Takeovers Code (Delegat’s Wine Estate Limited) Exemption Notice 2010

  • expired
  • Takeovers Code (Delegat’s Wine Estate Limited) Exemption Notice 2010: expired, on 1 July 2011, by clause 3.

Reprint
as at 1 July 2011

Coat of Arms of New Zealand

Takeovers Code (Delegat’s Wine Estate Limited) Exemption Notice 2010

(SR 2010/419)

  • Takeovers Code (Delegat’s Wine Estate Limited) Exemption Notice 2010: expired, on 1 July 2011, by clause 3.


Note

Changes authorised by section 17C of the Acts and Regulations Publication Act 1989 have been made in this reprint.

A general outline of these changes is set out in the notes at the end of this reprint, together with other explanatory material about this reprint.

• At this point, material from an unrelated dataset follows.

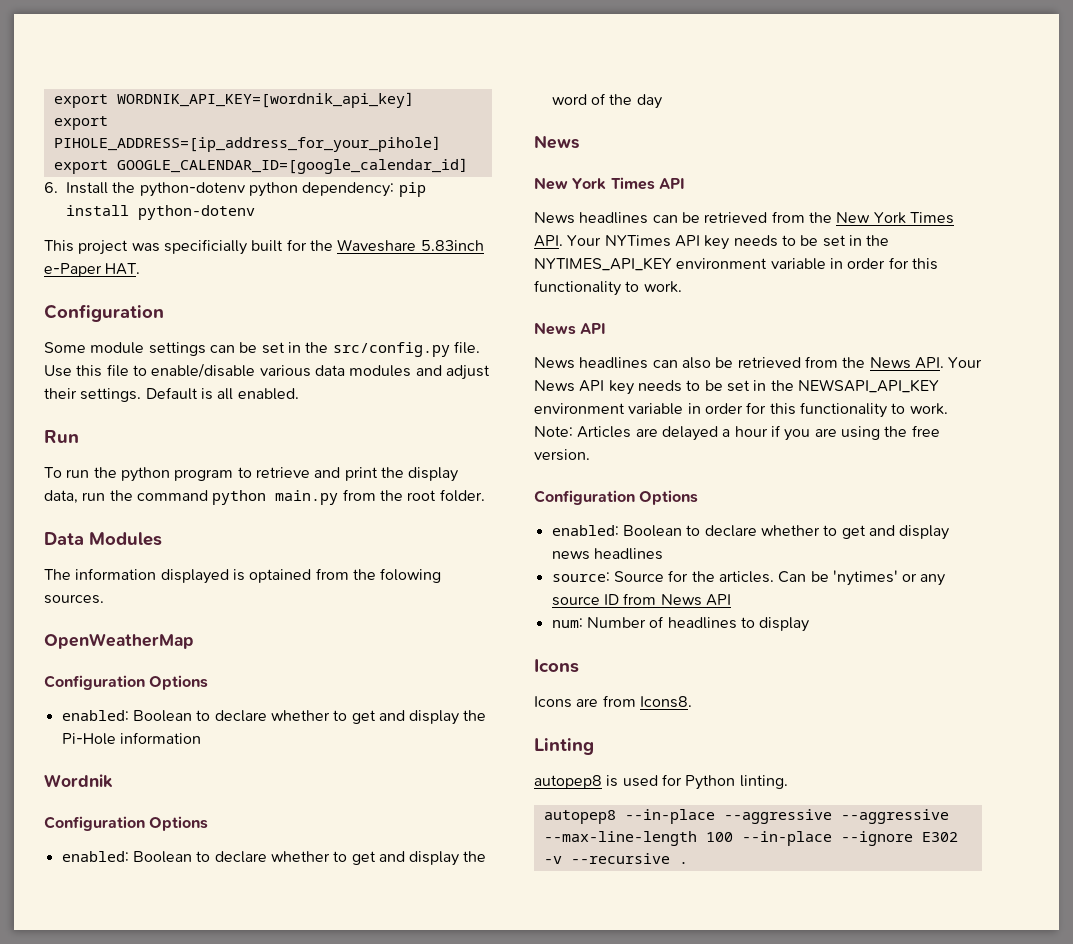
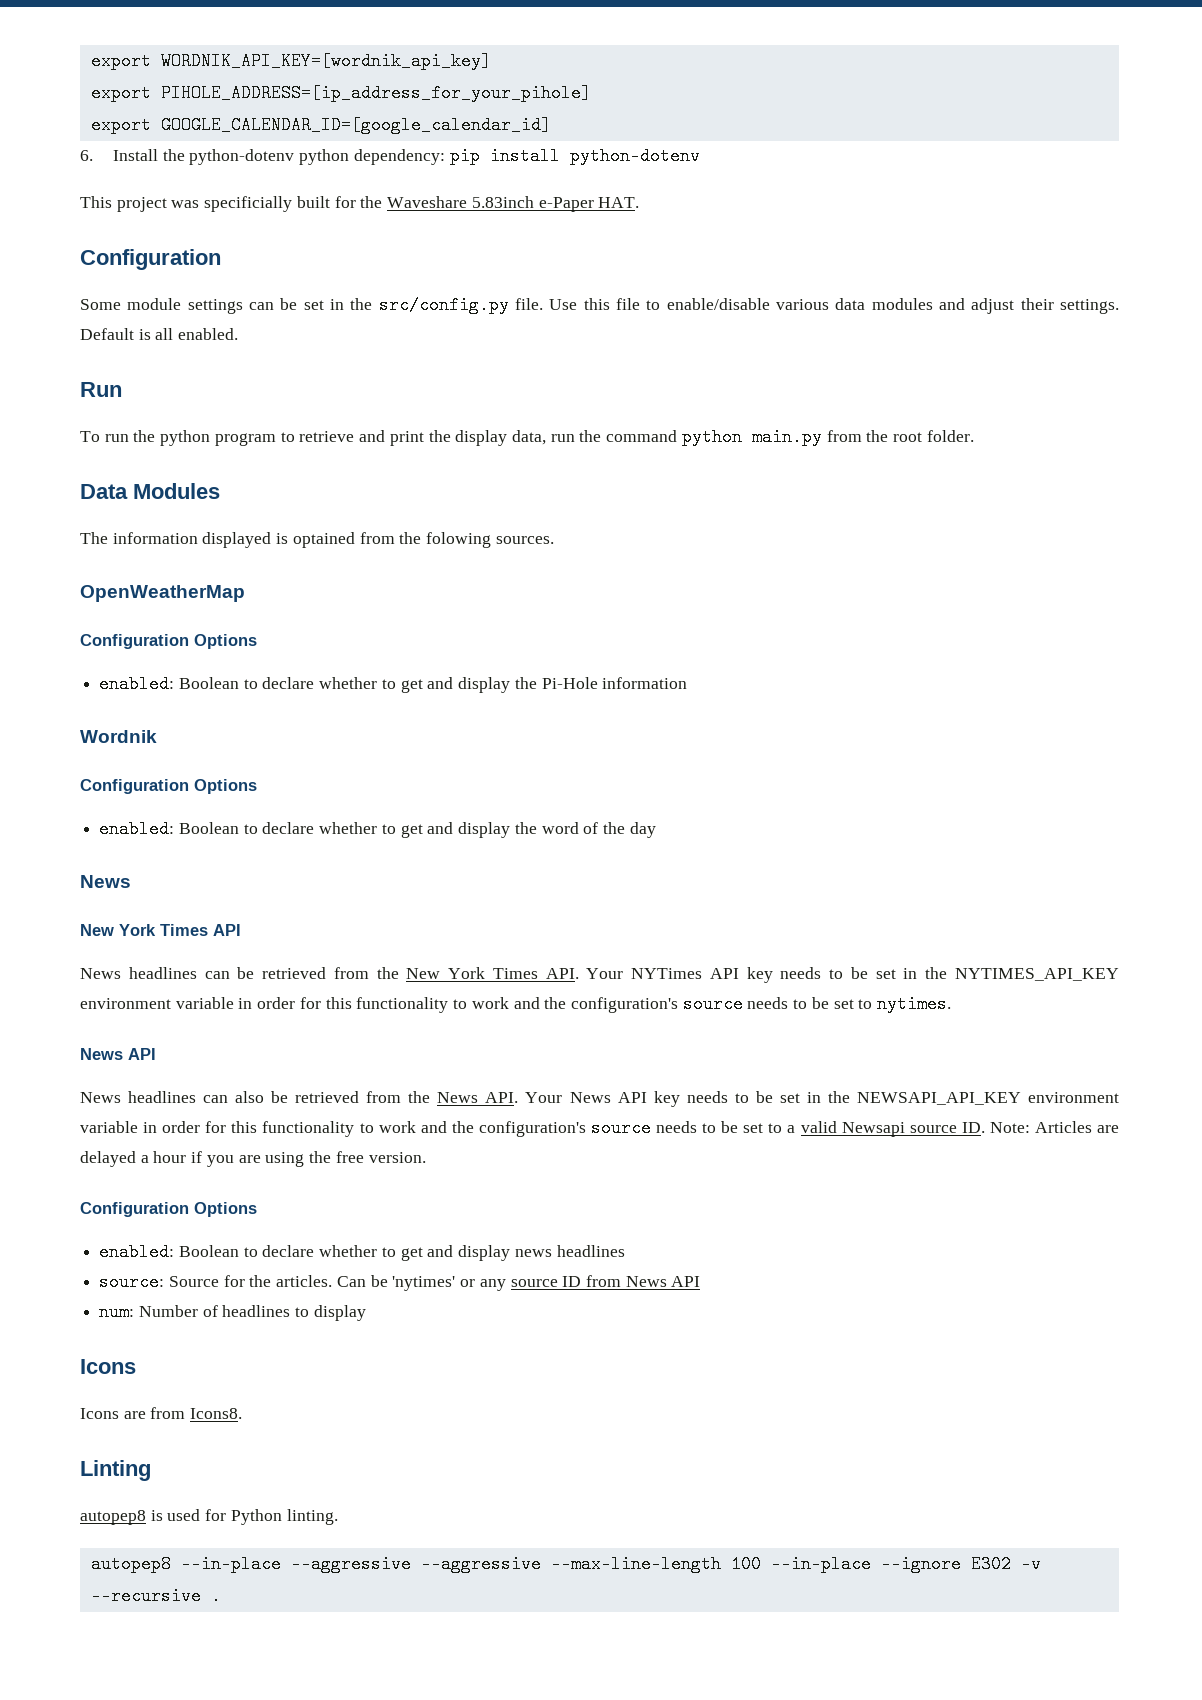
[643,281,682,293] work. -> [471,995,952,1013] work and the configuration's source needs to be set to nytimes.
[909,403,948,415] work. -> [378,1119,985,1137] work and the configuration's source needs to be set to a valid Newsapi source ID.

This notice is administered by the Takeovers Panel.


Pursuant to section 45 of the Takeovers Act 1993, the Takeovers Panel gives the following notice (to which is appended a statement of reasons of the Takeovers Panel).

Notice

1 Title
  • This notice is the Takeovers Code (Delegat’s Wine Estate Limited) Exemption Notice 2010.

2 Application
  • This notice applies to acts or omissions occurring on or after 8 November 2010.

3 Expiry
  • This notice expires on the close of 30 June 2011.

4 Interpretation
  • (1) In this notice, unless the context otherwise requires,—

    acquisition notice means the acquisition notice that is required by rule 54 of the Code for a compulsory sale

    Act means the Takeovers Act 1993

    cash consideration means the cash consideration offered to shareholders in Oyster Bay under the offer

    Code means the Takeovers Code under the Act

    compulsory sale means a compulsory sale that occurs as a result of the offer

    Delegat’s means Delegat’s Wine Estate Limited

    Delegat's Group means Delegat’s Group Limited

    foreign shareholder means a person who, at the time that the cash consideration or the share scrip consideration is paid, is registered as a shareholder in Oyster Bay and whose address on Oyster Bay’s share register is not in New Zealand or Australia

    offer means the full takeover offer (involving the offer of either cash consideration or share scrip consideration) to be made by Delegat’s for all of the equity securities in Oyster Bay that Delegat’s does not already hold

    Oyster Bay means Oyster Bay Marlborough Vineyards Limited

    share scrip consideration means the ordinary fully paid shares in Delegat's Group offered to shareholders in Oyster Bay under the offer.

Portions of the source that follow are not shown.